Once you reach the line with "border-bottom: 5px solid" in the material below, copy each line exactly up to and including the line with "Liberation Sans, sans-serif;", and skip the pictures.

(THE DATA begins)

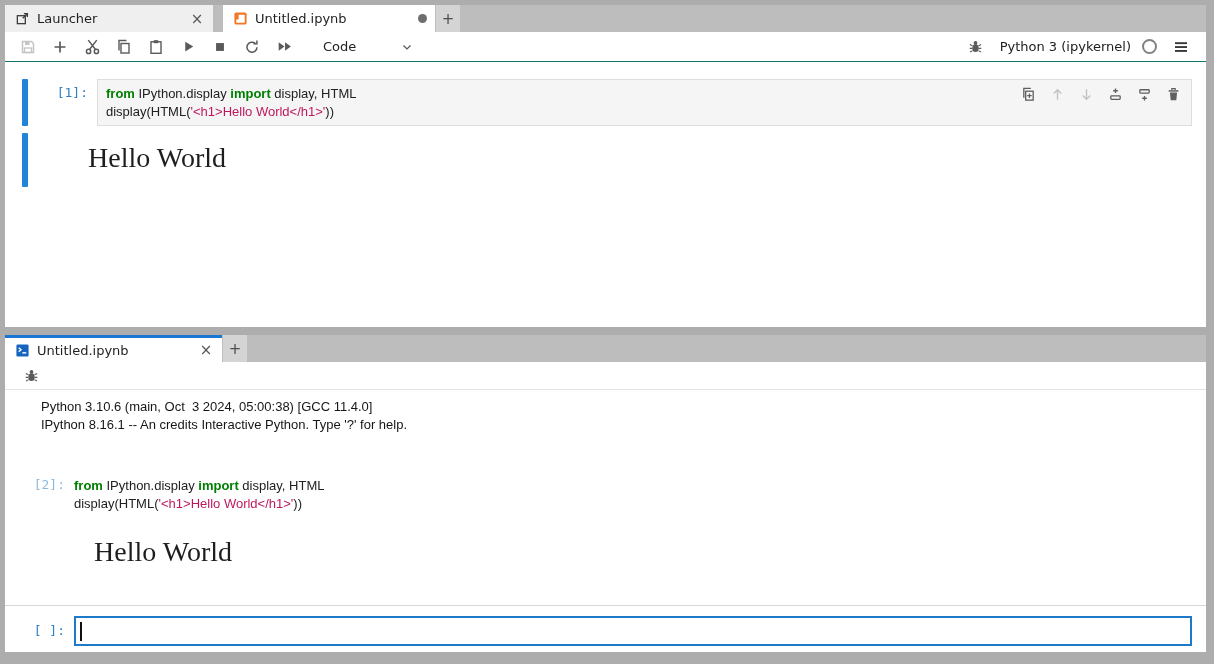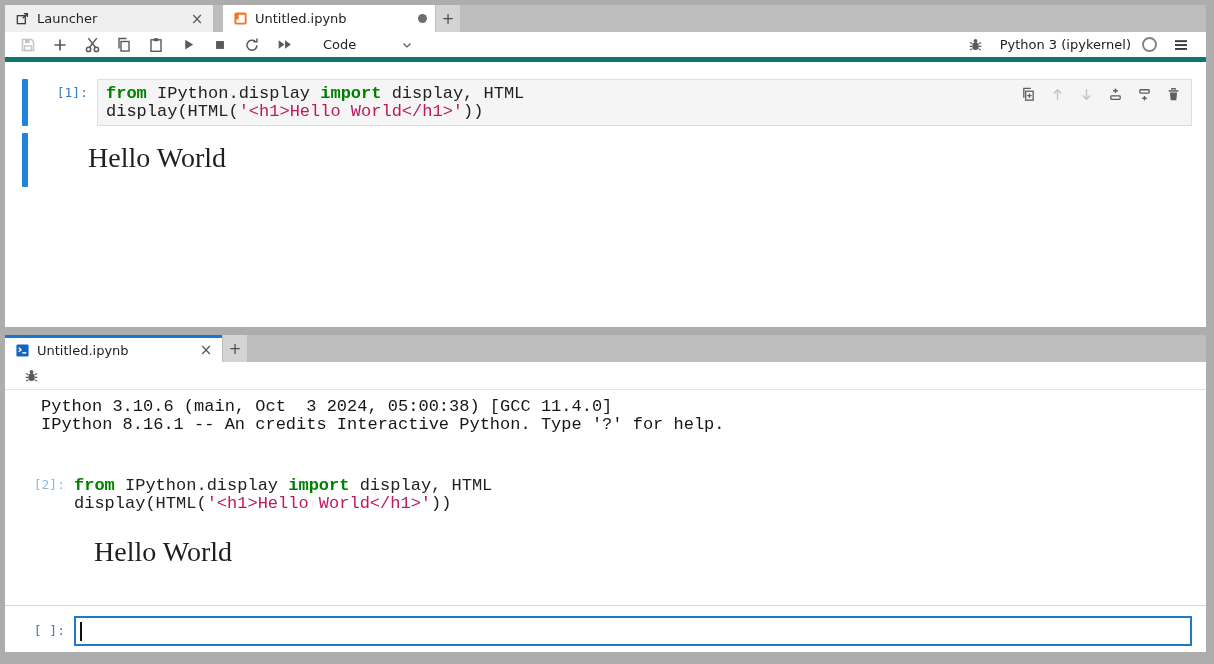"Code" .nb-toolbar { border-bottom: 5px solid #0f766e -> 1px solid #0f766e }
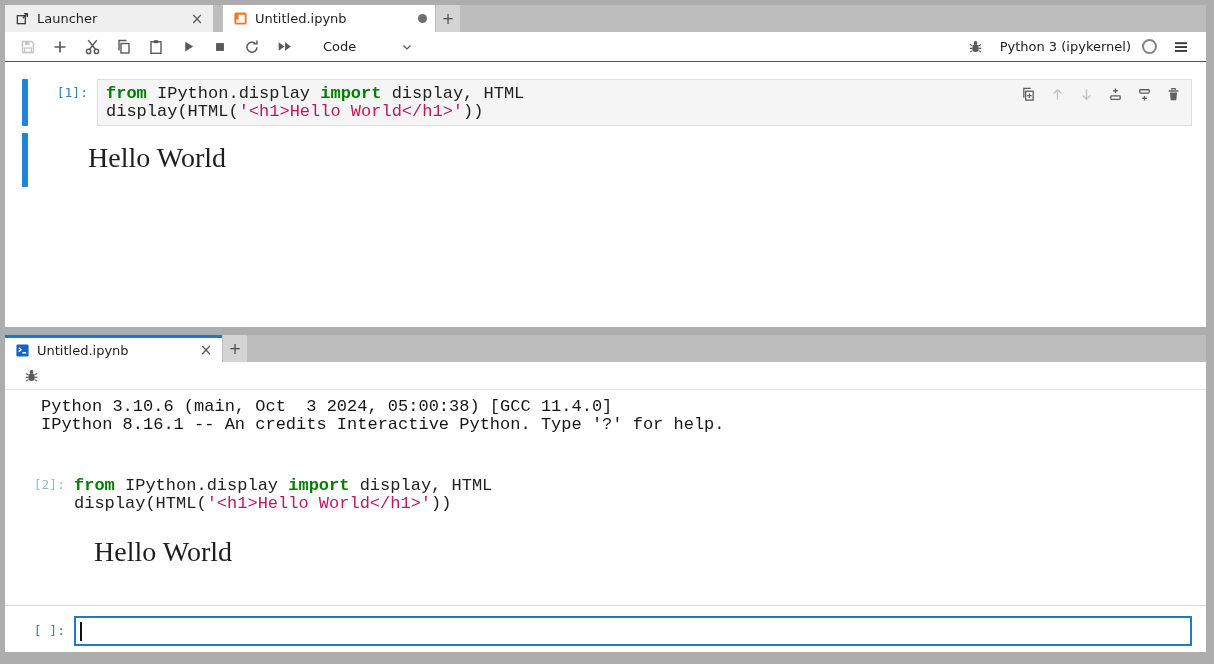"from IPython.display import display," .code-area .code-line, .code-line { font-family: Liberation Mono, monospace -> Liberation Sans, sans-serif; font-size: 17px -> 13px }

(THE DATA ends)
(THE DATA begins)

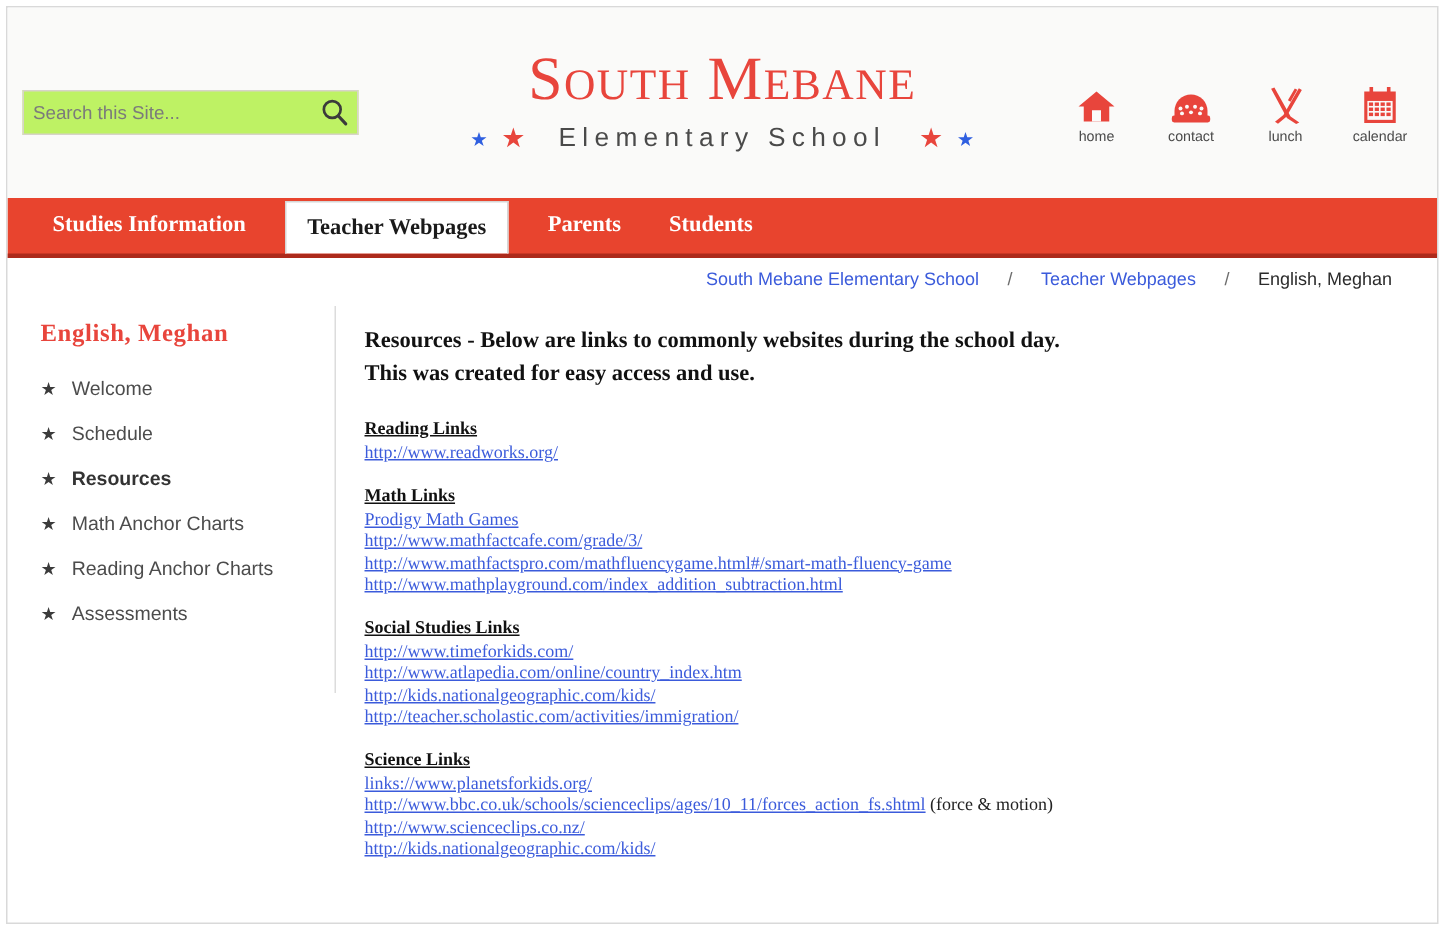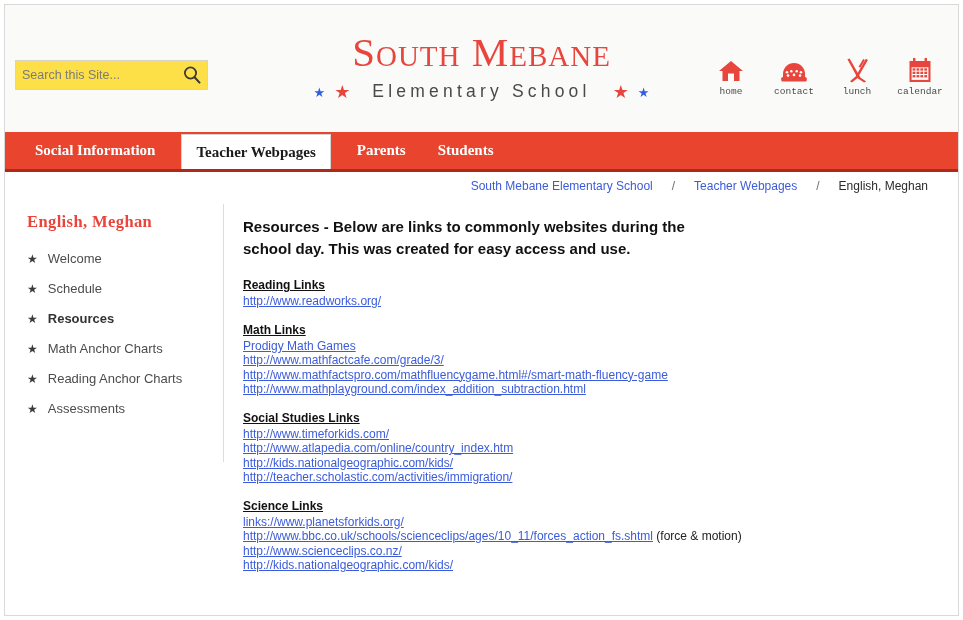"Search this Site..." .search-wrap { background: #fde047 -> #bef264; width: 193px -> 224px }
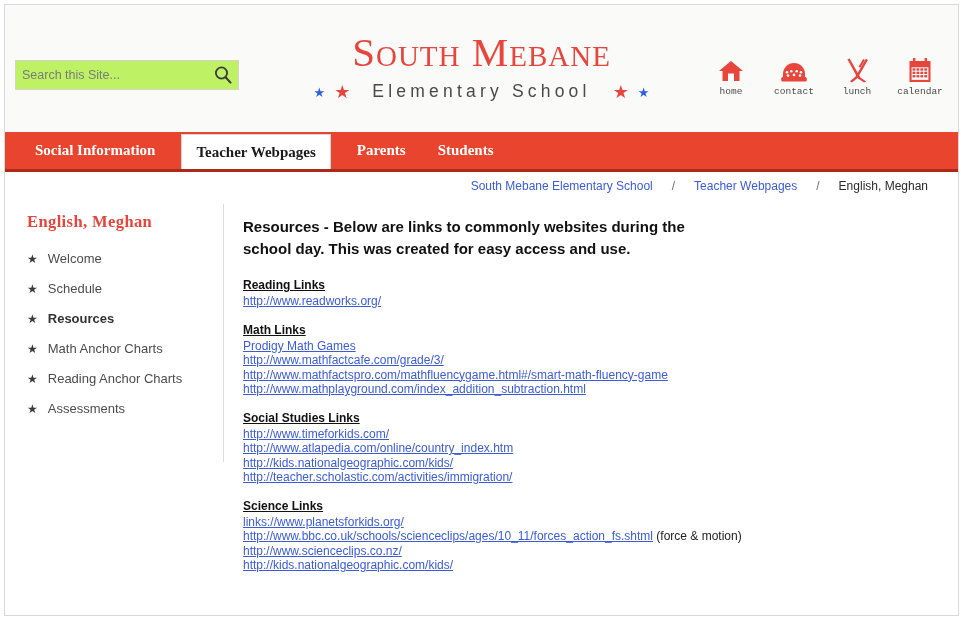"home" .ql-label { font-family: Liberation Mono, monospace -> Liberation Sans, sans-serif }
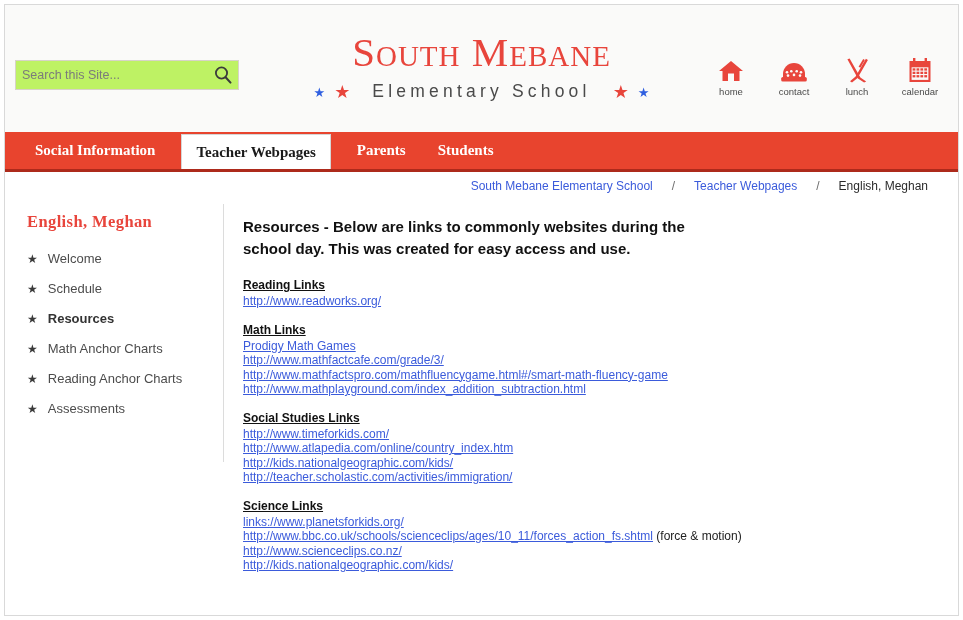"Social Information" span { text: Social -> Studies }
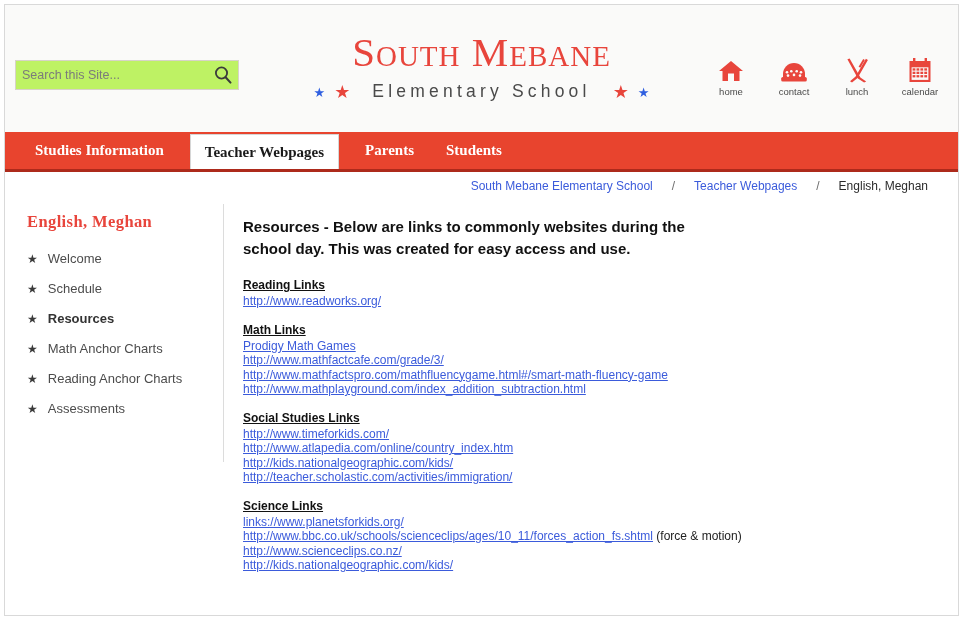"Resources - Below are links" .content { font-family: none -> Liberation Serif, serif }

(THE DATA ends)
(THE DATA begins)

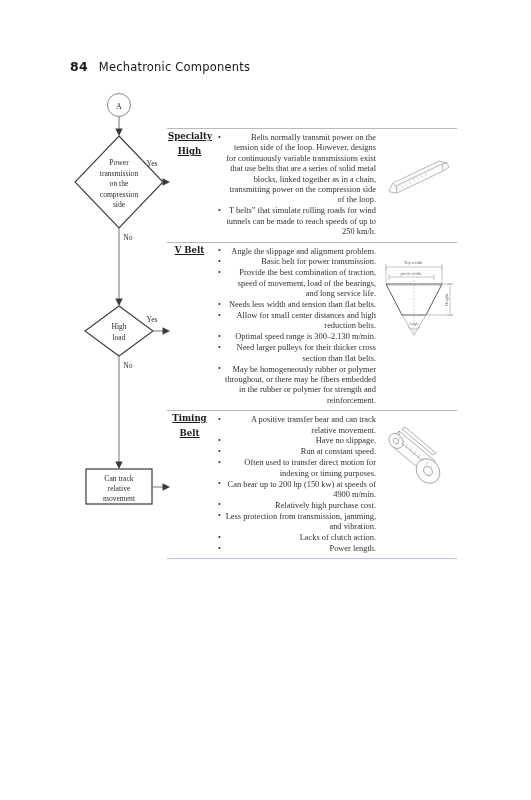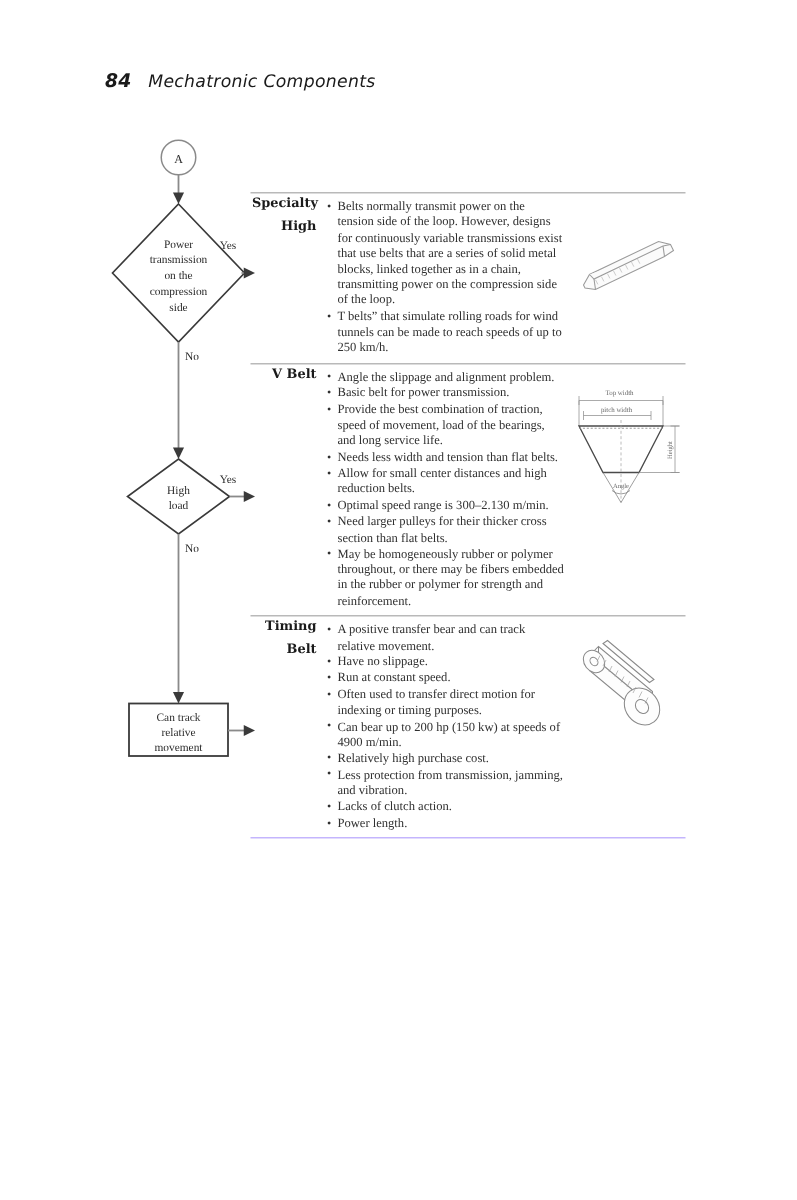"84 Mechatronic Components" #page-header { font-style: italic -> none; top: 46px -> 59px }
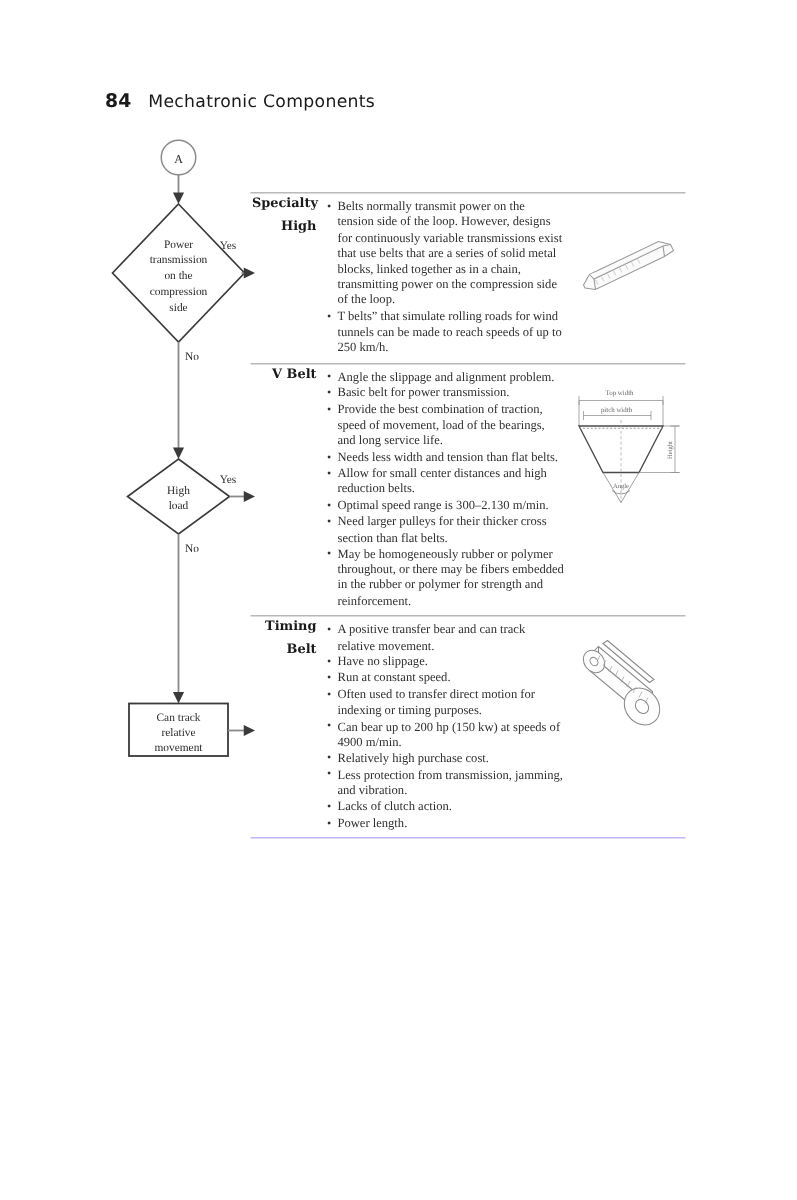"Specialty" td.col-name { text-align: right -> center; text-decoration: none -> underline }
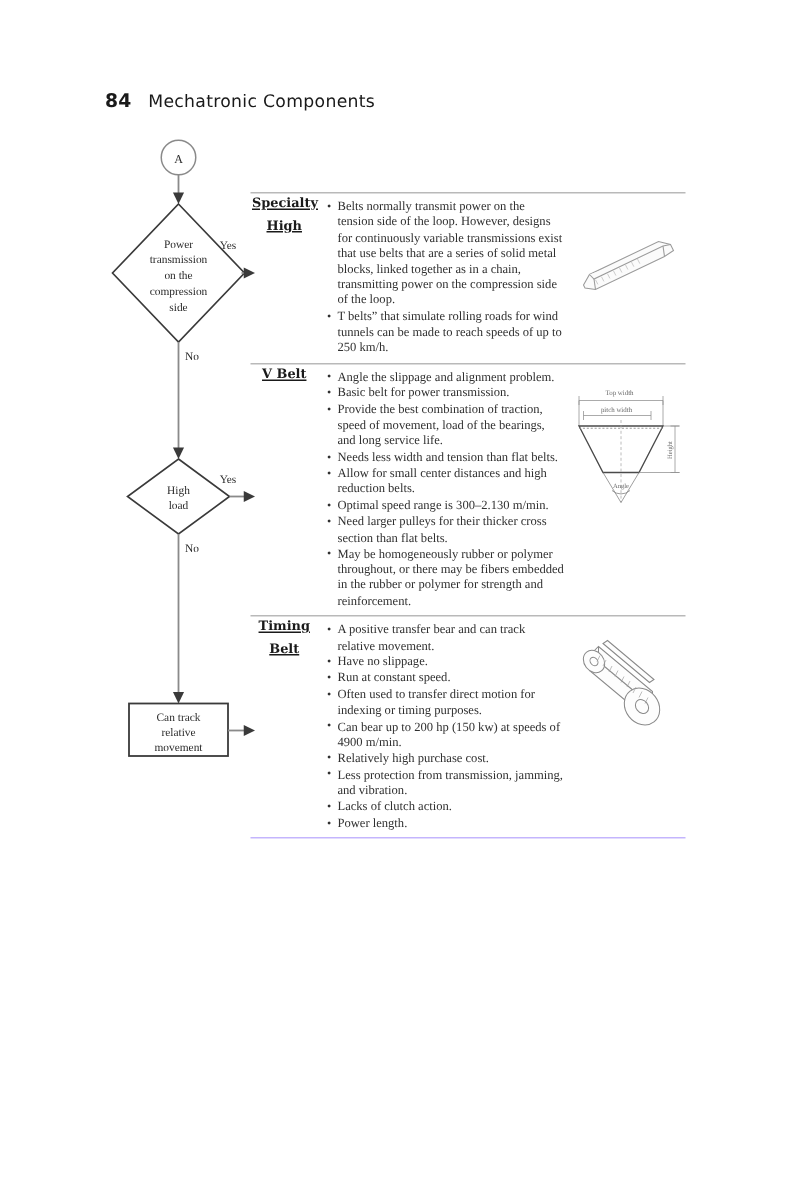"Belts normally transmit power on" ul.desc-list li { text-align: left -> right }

(THE DATA ends)

> RESULT OF THIS EXERCISE
"Code" .nb-toolbar { border-bottom: 5px solid #0f766e -> 1px solid #0f766e }
"from IPython.display import display," .code-area .code-line, .code-line { font-family: Liberation Mono, monospace -> Liberation Sans, sans-serif; font-size: 17px -> 13px }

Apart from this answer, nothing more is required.